Прошел год, и жизнь вроде начала налаживаться. Но как-то утром пришел небольшой отряд с той стороны реки. Проехав через деревню, они направились ко мне. И я вышел на встречу, босой и без оружия. Как мой отец до этого. Во главе отряда стоял тот самый старик. Он слез с коня и поклонился до земли. Попросив прощения за своих недостойных сынов, он спросил, ни я ли предал их тела земле. Тогда я показал ему то, что покажу сейчас тебе…
Кузнец развязал узел и размотал бинт на раненой руке. Подвинувшись к свету, он согнул ее в локте.
— Вот, - тихо сказал он. - Смотри…
Сольвейг подалась вперед и пригляделась… множество зарубцевавшихся шрамов тянулись по его предплечью ровной чередой. Начинаясь от локтя, они пролегли через всю руку до самого запястья. Их было много, около двадцати, но он не дал сосчитать...
- Что это? - спросила она, уже зная наверняка.
- Это моя ноша. Здесь все, кого я убил за свою короткую жизнь. И память хранит лица каждого из них. Они не были безобидны. Не были слабы. Не были трусливы. Они умирали с оружием в руках и твердо стоя на ногах.
Скомкав бинт Арон кинул его в огонь, дождался пока он прогорит и продолжил рассказ.

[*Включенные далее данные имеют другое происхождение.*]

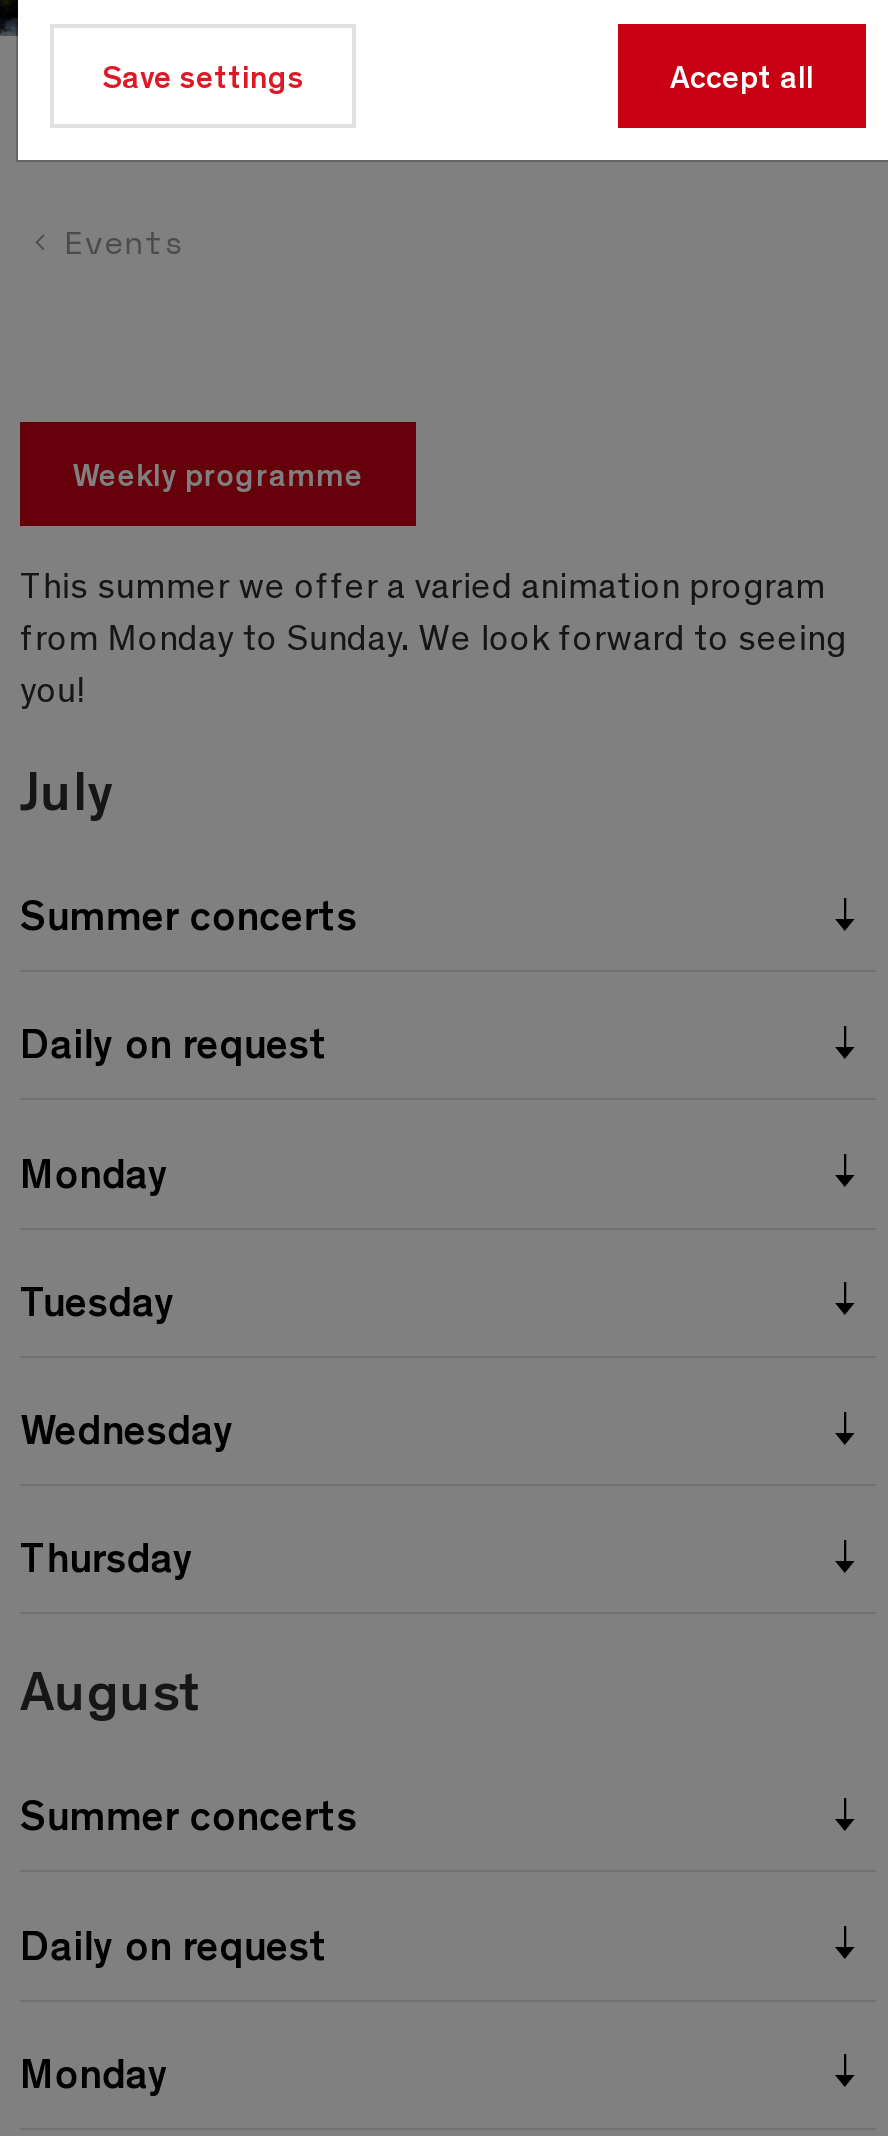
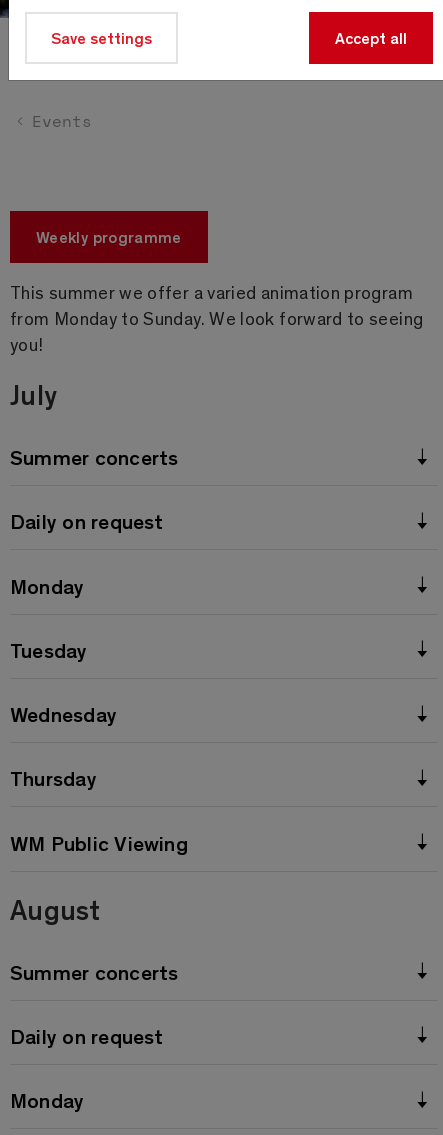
none -> [10,828,188,856] WM Public Viewing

- Мы почтили память мертвых, осыпав головы пеплом и заключили мир, в знак которого он предложил мне свою дочь. Ту самую, которой я оставил шрам…
- И ты согласился?
- Я не мог отказаться. Старик пообещал убить ее на месте. Принести в жертву, так сказать. В общем, она стала залогом шаткого мира… Взамен я отдал серп, выкованный отцом. Как назидание, в память об этом дне. И они ушли…

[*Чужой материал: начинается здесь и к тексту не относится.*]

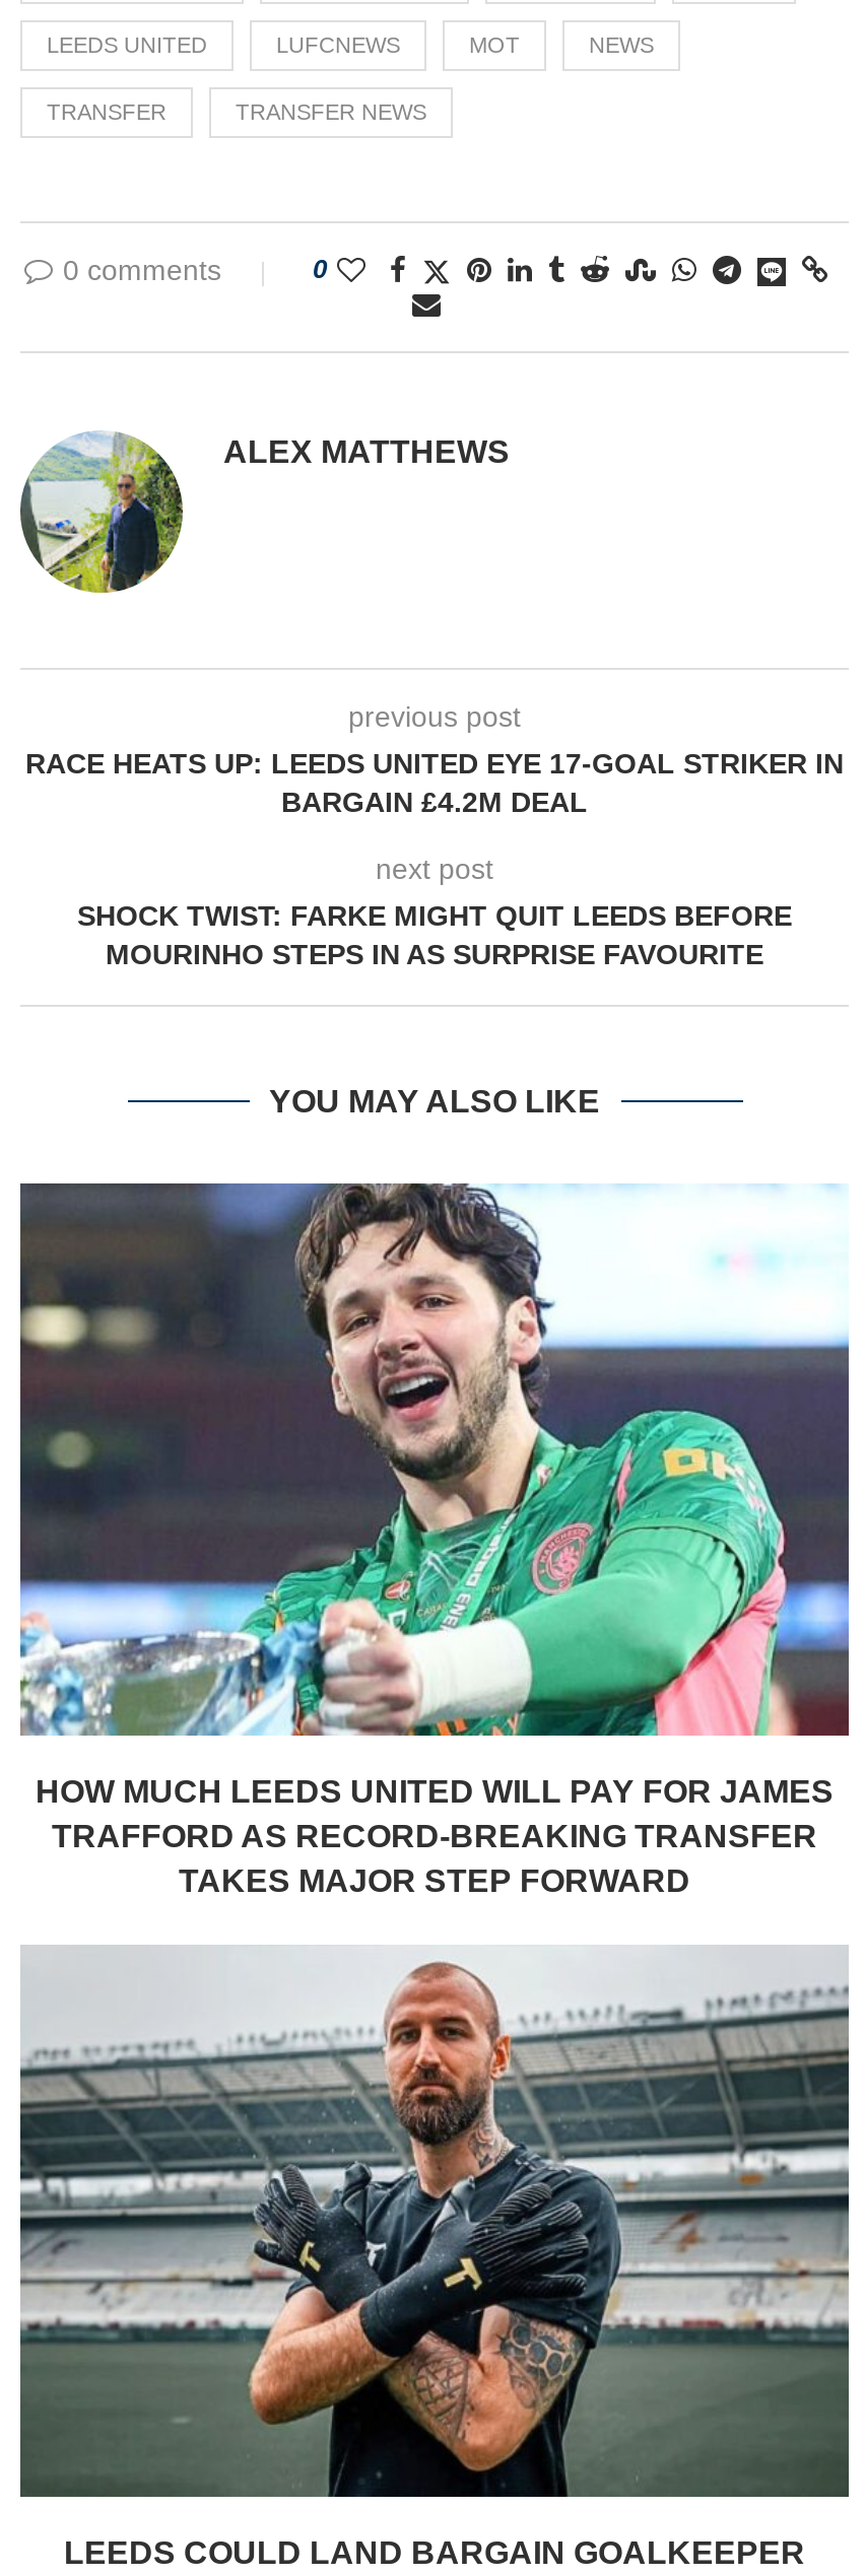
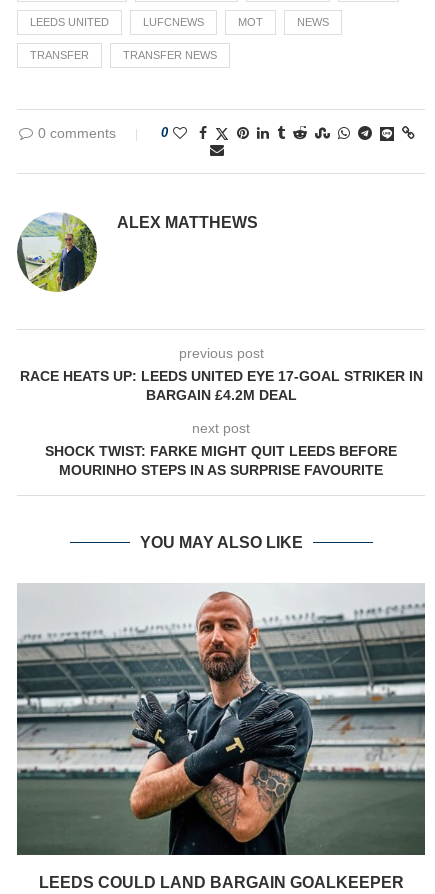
[18,1181,851,1898] [image] | HOW MUCH LEEDS UNITED WILL PAY FOR JAMES | TRAFFORD AS RECORD-BREAKING TRANSFER | TAKES MAJOR STEP FORWARD -> none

- Что с ней стало? Она жила здесь?
- Да, но не долго. Я не обижал ее и не держал силой. Она просто ходила как тень… а через месяц повесилась.
- Умерла?
- Нет, я вернулся в тот день рано, и вытащил ее из петли.
- Ты… был с ней? Ну я имею в виду как с женщиной, - уточнила крылатая бестия.
- Ну, она пару раз пыталась. Даже залезла однажды в мою постель. С ее стороны это был настоящий подвиг!
- И как?
- Боюсь я не порадую тебя подробностями, - Кузнец грустно усмехнулся. - Нет… тогда я не познал плоти. Сложно приласкать женщину, которая скрипит зубами от боли.
Кузнец замолчал.
- Что же стало потом?
- А потом, она стала жить там, в поселке. Люди, хоть и с опаской, но приняли ее в свой круг. Теперь все нормально.
- Почему ты не оставил себе женщину? - удивилась Сольвейг.
- Думаешь, легко жить с тем, кто убил родных братьев? Пытаться его ублажать сквозь слезы? И потом, я тоже не железный. Я сильный мужчина, она - красивая женщина. Это могло плохо кончиться.